The challenges posed by this latest ceasefire plan have left few speaking of the elusive resolution to the war that the international community has long hoped for. "We're always going to be cautiously optimistic, but we've seen this time and time again," Yasmine Nahlawi, of Rethink Rebuild Society, a UK-based community organization that focuses on Syria's conflict, told DW. "I don't see any reason for this one to be any different."
'Marginally more optimistic'
Nahlawi said that in order for the ceasefire to work there would need to be consequences for those who violate it. "The one thing that's missing from everything is enforcement," she said, suggesting the US-led alliance could implement "no bombing zones" in civilian areas and target regime forces when they fail to abide by them. But she also acknowledged that the US wanted to avoid a direct confrontation with Russia. One of the major difficulties in implementing the deal will be convincing rebel forces to disavow Jabhat Fateh al Sham, one of the most powerful groups fighting Assad's forces. Not only has the group eliminated rebels opposed to it, but it has also proved to be one of the most assured fighting forces in besieged Aleppo.

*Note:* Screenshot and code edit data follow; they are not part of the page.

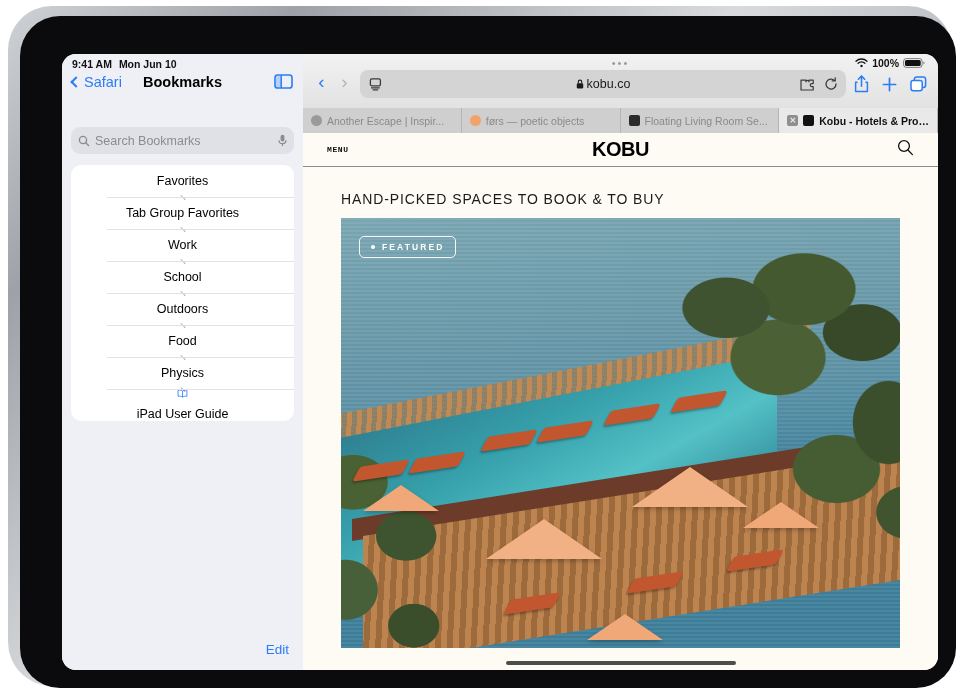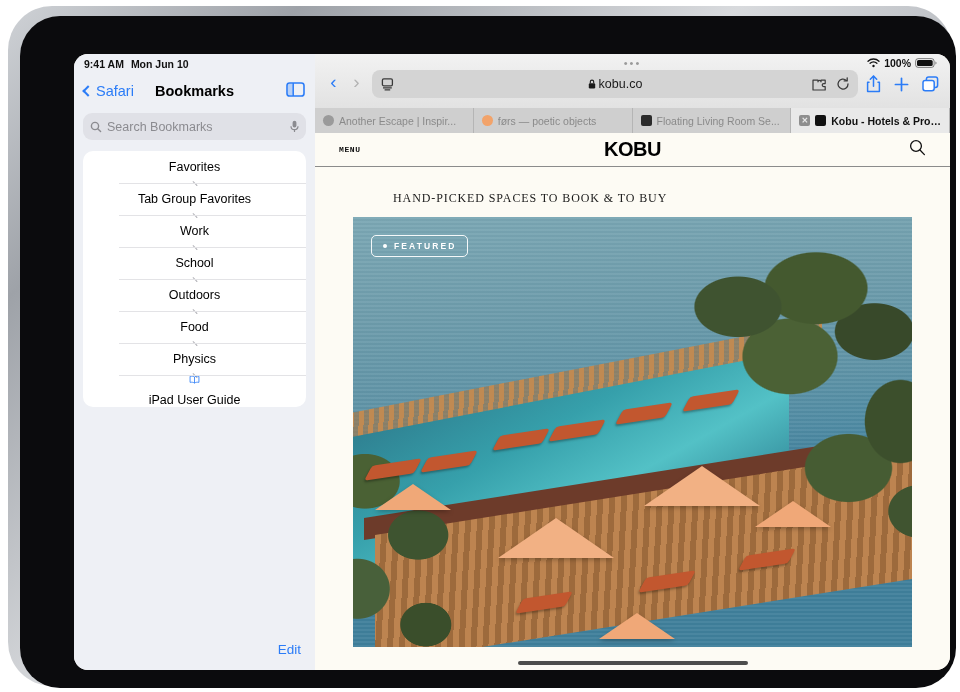--- a/index.html
+++ b/index.html
@@ -25,7 +25,7 @@
     background: #0b0b0d;
   }
   #screen {
-    position: absolute; left: 54px; top: 38px;
+    position: absolute; left: 42px; top: 38px;
     width: 876px; height: 616px;
     border-radius: 14px;
     overflow: hidden;

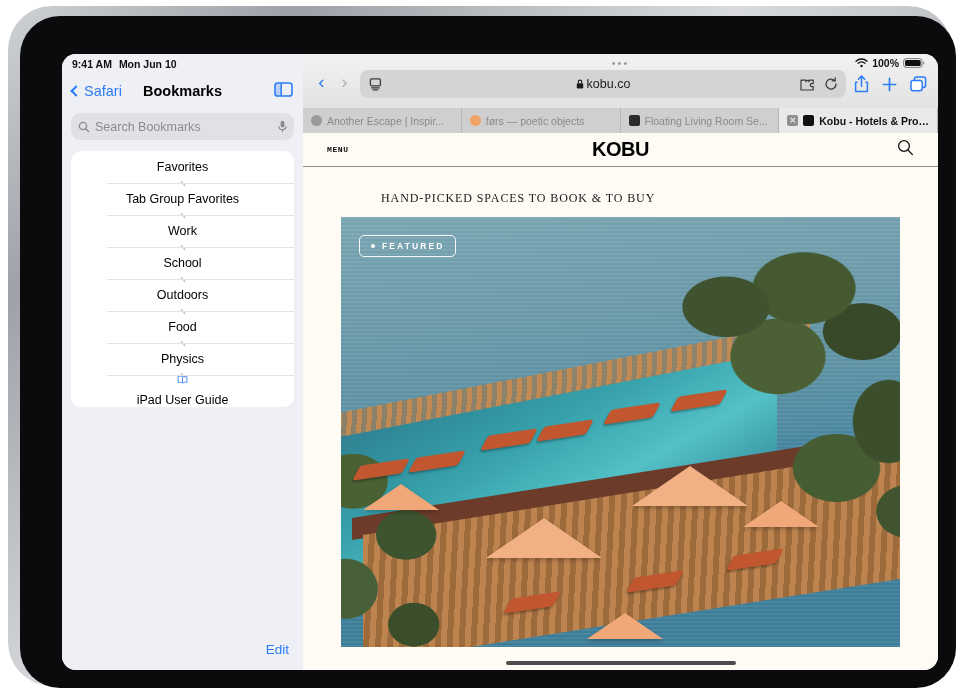--- a/index.html
+++ b/index.html
@@ -46,7 +46,7 @@
     font-size: 10.5px; font-weight: 600; color: #111;
   }
   .sb-nav {
-    height: 34px; display: flex; align-items: center;
+    height: 34px; display: flex; align-items: flex-start;
     padding: 0 10px; position: relative;
   }
   .back-link { display: flex; align-items: center; color: #2b7cf7; font-size: 14.5px; gap: 2px; }

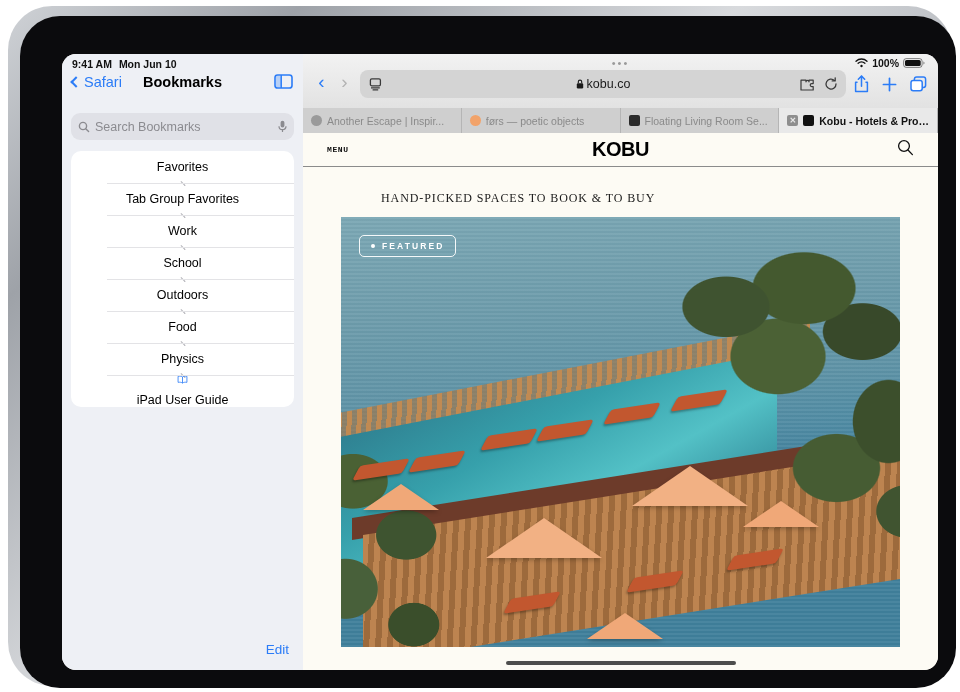--- a/index.html
+++ b/index.html
@@ -56,7 +56,7 @@
               font-size: 14.5px; font-weight: 700; color: #000; pointer-events: none; }
   .sb-toggle { margin-left: auto; z-index: 2; }
   .searchbar {
-    margin: 5px 9px 0 9px; height: 27px; border-radius: 9px;
+    margin: 19px 9px 0 9px; height: 27px; border-radius: 9px;
     background: #e0e1e7; display: flex; align-items: center; padding: 0 7px; gap: 5px;
   }
   .searchbar .ph { font-size: 12.5px; color: #8b8b90; flex: 1; }

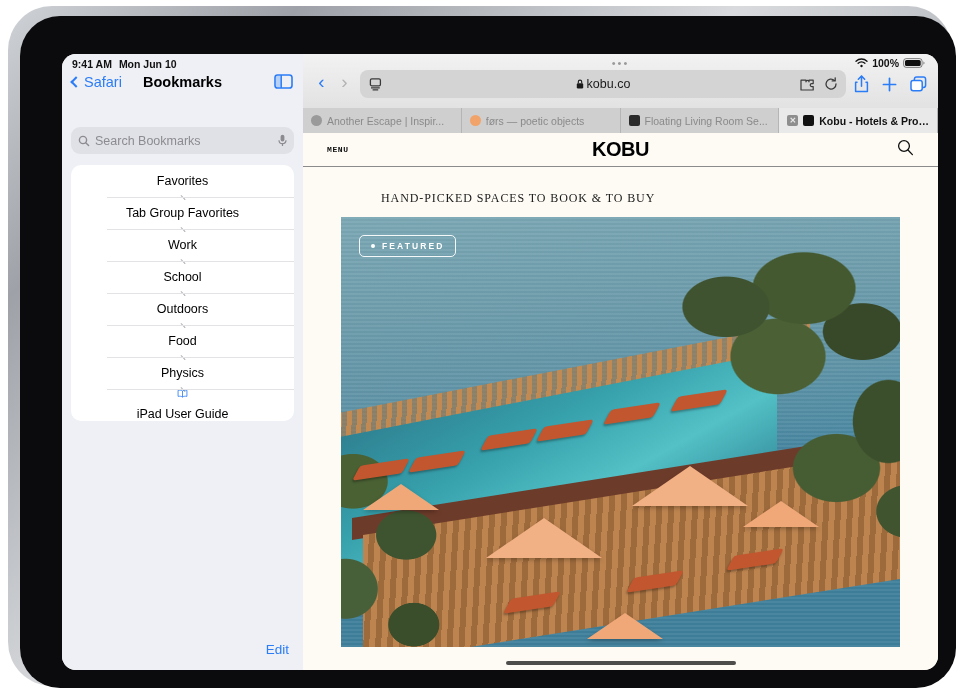--- a/index.html
+++ b/index.html
@@ -128,8 +128,8 @@
            font-size: 20px; font-weight: 800; letter-spacing: -0.5px; color: #000; }
   .site-search { margin-left: auto; z-index: 2; }
   .tagline {
-    font-family: Liberation Serif, serif; font-size: 12px; letter-spacing: .9px;
-    color: #1a1a1a; padding: 24px 0 11px 38px; margin-left: 40px;
+    font-family: Liberation Sans, sans-serif; font-size: 14px; letter-spacing: .9px;
+    color: #1a1a1a; padding: 24px 0 11px 38px;
   }
 
   .hero { margin: 0 38px; height: 430px; position: relative; overflow: hidden; }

Reinoud Leenders, an expert on Syria at King's College London, told DW that he is "marginally more optimistic" about this deal than the previous one, but also said the ceasefire could prove unworkable if the United States and Russia were to go after Jabhat Fateh al Sham as many rebels depend on the group. "If [the US and Russia] are going to step up during the ceasefire and carry out strikes against Nusra, then the whole thing will break down," he said, using the group's former name. Leenders also remains doubtful about a political solution. "I don't think any peace agreement will follow from ceasefires like this," he said. "The regime is not in the mood to do that, and the rebels are in an existential situation. If they lose Aleppo, it's basically end of story for them."